Nowe zdjęcia odsłaniają tajemnice powierzchni Merkurego
Co wiemy o planecie najbliższej Słońcu? Ostatnie badania pokazują, że wciąż wiele pozostaje do odkrycia. Niedawne przeloty sondy BepiColombo nad Merkurym ujawniły kolejne zaskakujące szczegóły o jego powierzchni.
BepiColombo, misja wspólna Europejskiej Agencji Kosmicznej (ESA) i Japońskiej Agencji Eksploracji Kosmosu (JAXA), została wystrzelona w październiku 2018 roku. Jej celem jest dokładne zbadanie Merkurego, planety słynącej z piekielnych temperatur w dzień i lodowatego chłodu w nocy. Planowane na listopad 2026 roku dotarcie na orbitę Merkurego to kulminacja podróży sondy trwającej osiem lat. Obecne przeloty sondy nad planetą jednak już teraz dostarczają naukowcom cennych danych.
W trakcie piątego przelotu, który miał miejsce niedawno, sonda zebrała szczegółowe dane przy pomocy instrumentu MERTIS (Mercury Radiometer and Thermal Infrared Spectrometer). MERTIS bada powierzchnię Merkurego w średnich długościach fal podczerwieni, co pozwala analizować temperatury oraz powierzchnię planety.
Nowe spojrzenie na Merkurego dzięki aparaturze MERTIS
Wśród najważniejszych odkryć dokonanych za pomocą instrumentu MERTIS znalazły się szczegóły dotyczące temperatury planety, wynoszącej w chwili przelotu aż 420°C, oraz składu mineralnego jej powierzchni.
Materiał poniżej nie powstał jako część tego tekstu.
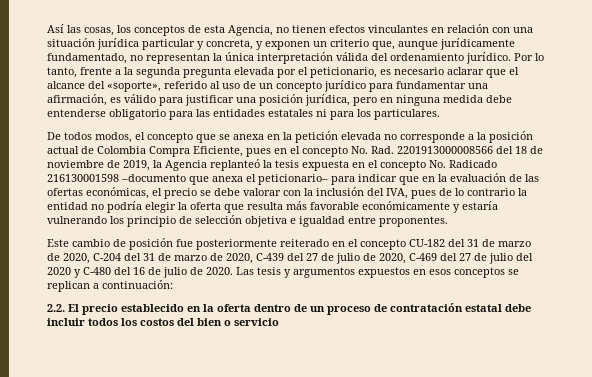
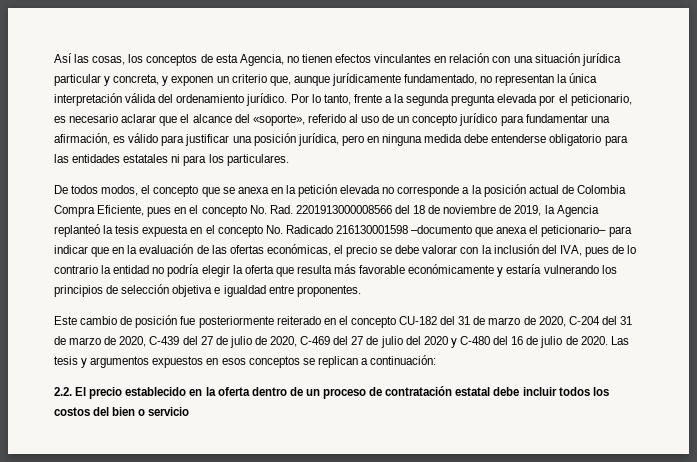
- De todos modos, el concepto que se anexa en la petición elevada no corresponde a la posición actual de Colombia Compra Eficiente, pues en el concepto No. Rad. 2201913000008566 del 18 de noviembre de 2019, la Agencia replanteó la tesis expuesta en el concepto No. Radicado 216130001598 –documento que anexa el peticionario– para indicar que en la evaluación de las ofertas económicas, el precio se debe valorar con la inclusión del IVA, pues de lo contrario la entidad no podría elegir la oferta que resulta más favorable económicamente y estaría vulnerando los principio de selección objetiva e igualdad entre proponentes.
+ De todos modos, el concepto que se anexa en la petición elevada no corresponde a la posición actual de Colombia Compra Eficiente, pues en el concepto No. Rad. 2201913000008566 del 18 de noviembre de 2019, la Agencia replanteó la tesis expuesta en el concepto No. Radicado 216130001598 –documento que anexa el peticionario– para indicar que en la evaluación de las ofertas económicas, el precio se debe valorar con la inclusión del IVA, pues de lo contrario la entidad no podría elegir la oferta que resulta más favorable económicamente y estaría vulnerando los principios de selección objetiva e igualdad entre proponentes.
„To po prostu fantastyczne! Po latach przygotowań możemy wreszcie zobaczyć wyniki naszych badań” – powiedział Jörn Helbert, współtwórca instrumentu z Niemieckiego Centrum Lotnictwa i Kosmonautyki.
Szczególną uwagę zwrócono na krater Bashō, wcześniej obserwowany przez misje Mariner 10 i Messenger. W widzialnym świetle krater wyróżnia się jako wyraźny ślad po uderzeniu meteorytu, a dzięki MERTIS możliwe będzie dostrzeżenie w nim szczegółów, które nigdy wcześniej nie zostały przez nikogo zaobserwowane.
Naukowcy są coraz bliżej określenia składu chemicznego Merkurego
Badania danych zebranych przez BepiColombo to dopiero początek. Solmaz Adeli, niemiecka badaczka, podkreśla, że „powierzchnia Merkurego kryje cechy, które nigdy wcześniej nie były obserwowane w ten sposób”. Nowe dane mają potencjał dostarczyć unikalnych informacji o mineralogii Merkurego, co otwiera drogę do zrozumienia historii tej planety.
Chociaż sonda dotrze na orbitę Merkurego dopiero za dwa lata, obecne obserwacje pozwalają naukowcom lepiej przygotować się do dalszych badań. Przeprowadzane obecnie testy laboratoryjne minerałów podobnych do tych na Merkurym oraz analiza, jak emitują one światło w podczerwieni, mają pomóc w dokładnym określeniu chemicznego składu planety.